1998: How does Buffett read an annual report?
AUDIENCE MEMBER: Hello. I’m Steve Davis (PH) from San Francisco.
I’d like your advice on how to understand annual reports. What you look for, what’s important, what’s not important, and what you’ve learned over the years from reading thousands of reports? Thank you.
WARREN BUFFETT: Well, we’ve read a lot of reports, I will tell you that.
And we — well, we start by looking at the reports of companies that we think we can understand. So we hope to find — we hope to be reading reports — and I do read hundreds of them every year — we hope to be reading reports of businesses that are understandable to us.
And then we see from that report whether the management is telling us about the things that we would want to know about if we owned a hundred percent of the company.
And when we find a management that does tell us about those things, and that is candid in the same way that a manager of a subsidiary would be candid with us, and talks in language that we can understand, it definitely improves our feeling about investing in such a business.
And the reverse turns us off, to some extent. So if we read a bunch of public relations gobbledygook, you know, and we see lots of pictures and no facts, it has some effect on our attitude toward a business.
We want to understand the business better when we get through with the annual report than when we picked it up. And that is not difficult for a management to do if they want to do it.
If they don’t want to do it, you know, we think that is a factor in whether we want to be their partners over a ten-year period or so.
But we’ve learned a lot from annual reports.

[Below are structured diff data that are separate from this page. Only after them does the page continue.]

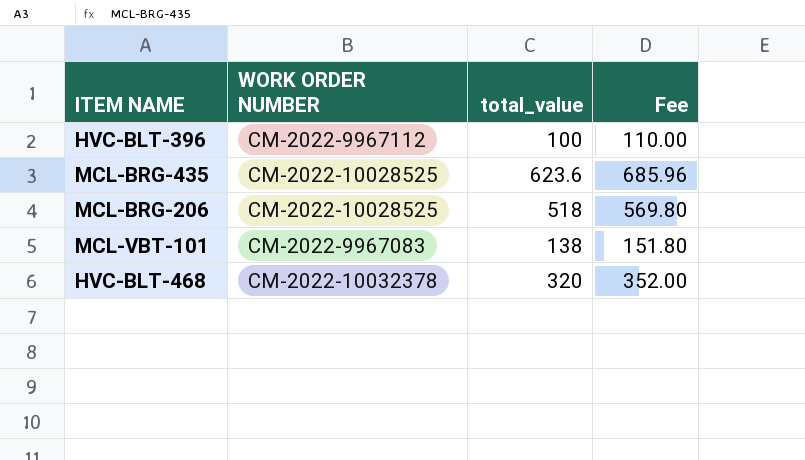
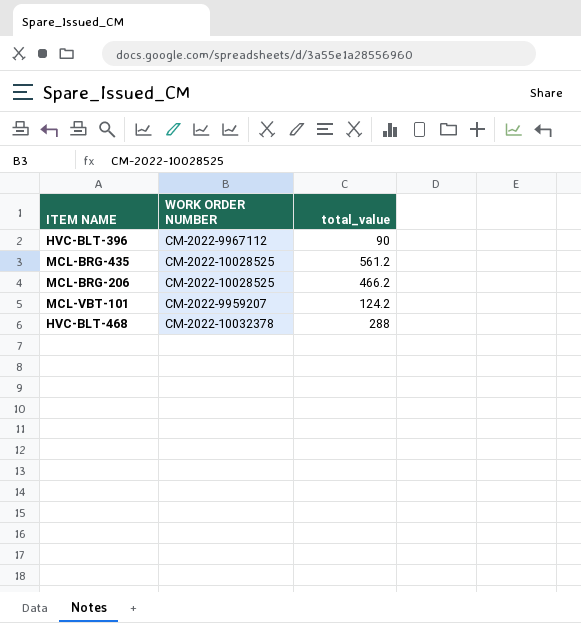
column Fee | formula: [total_value] * 1.1 -> none
HVC-BLT-396 | total_value: 100 -> 90
MCL-BRG-435 | total_value: 623.6 -> 561.2
MCL-BRG-206 | total_value: 518 -> 466.2
MCL-VBT-101 | WORK ORDER NUMBER: CM-2022-9967083 -> CM-2022-9959207
MCL-VBT-101 | total_value: 138 -> 124.2
HVC-BLT-468 | total_value: 320 -> 288

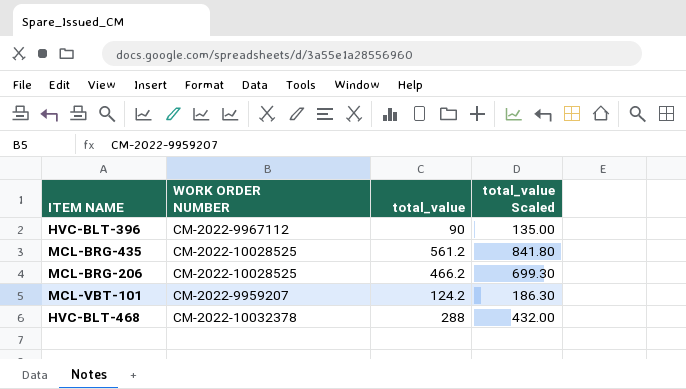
column total_value Scaled | formula: none -> [total_value] * 1.5

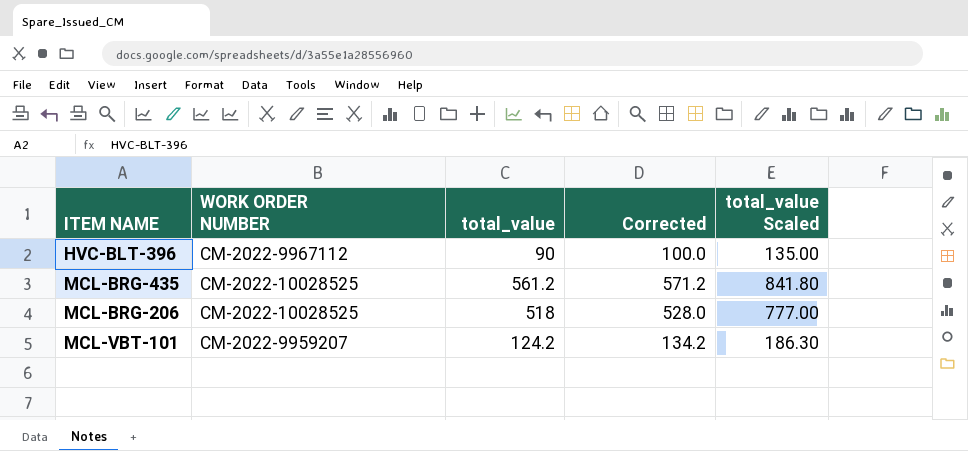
column Corrected | formula: none -> [total_value] + 10
row HVC-BLT-468: CM-2022-10032378 | 288 | 432.00 -> none
MCL-BRG-206 | total_value: 466.2 -> 518
MCL-BRG-206 | total_value Scaled: 699.30 -> 777.00

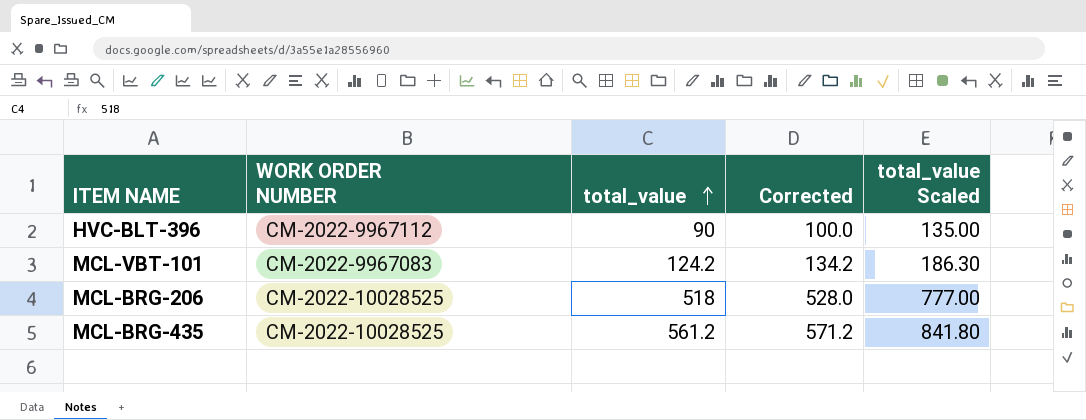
row order: none -> total_value ascending
MCL-VBT-101 | WORK ORDER NUMBER: CM-2022-9959207 -> CM-2022-9967083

For example, I would say that the Coca-Cola annual report over the last good many years is an enormously informative document. I mean, I can’t think of any way if I’d have a conversation with Roberto Goizueta, or now Doug Ivester, and they were telling me about the business, they would not be telling me more than I get from reading that annual report.
We bought that stock based on an annual report. We did not buy it based on any conversation of any kind with the top management of Coca-Cola before we bought our interest. We simply bought it based on reading the annual report, plus our knowledge of how the business worked.
Charlie?
CHARLIE MUNGER: Yeah. I do think the — if you’ve got a standardized bunch of popular jargon that looks like it came out of the same consulting firm, I do think it’s a big turnoff. That’s not to say that some of the consulting mantras aren’t right. But I think there’s a lot — that for a sort of candid, simple, coherent prose — a lot to be said for it.
WARREN BUFFETT: Almost every business has problems, and we’d just as soon the manager would tell us about them.
We would like that in the businesses we run. In fact, one of the things, we give very little advice to our managers, but one thing we always do say is to tell us the bad news immediately. And I don’t see why that isn’t good advice for the manager of a public company.
Over time, you know, I’m positive it’s the best policy. But a lot of companies, for example, have investor relations people, and they are dying just to pump out what they think is good news all the time.
And they have this attitude that, you know, you’ve got a bunch of animals out there to be fed. And that they’re going to feed them what they want to eat all the time. And over time the animals learn.
So we’ve tried to stay away from businesses like that.
CHARLIE MUNGER: What you seldom see in an annual report is a sentence like this: “This is a very serious problem and we haven’t quite figured out yet how to handle it.” (Laughter)
But believe me, that is an accurate statement much of the time.
VOICE: — just a moment.
(Buffett leaves the table after someone tells him something in his ear.)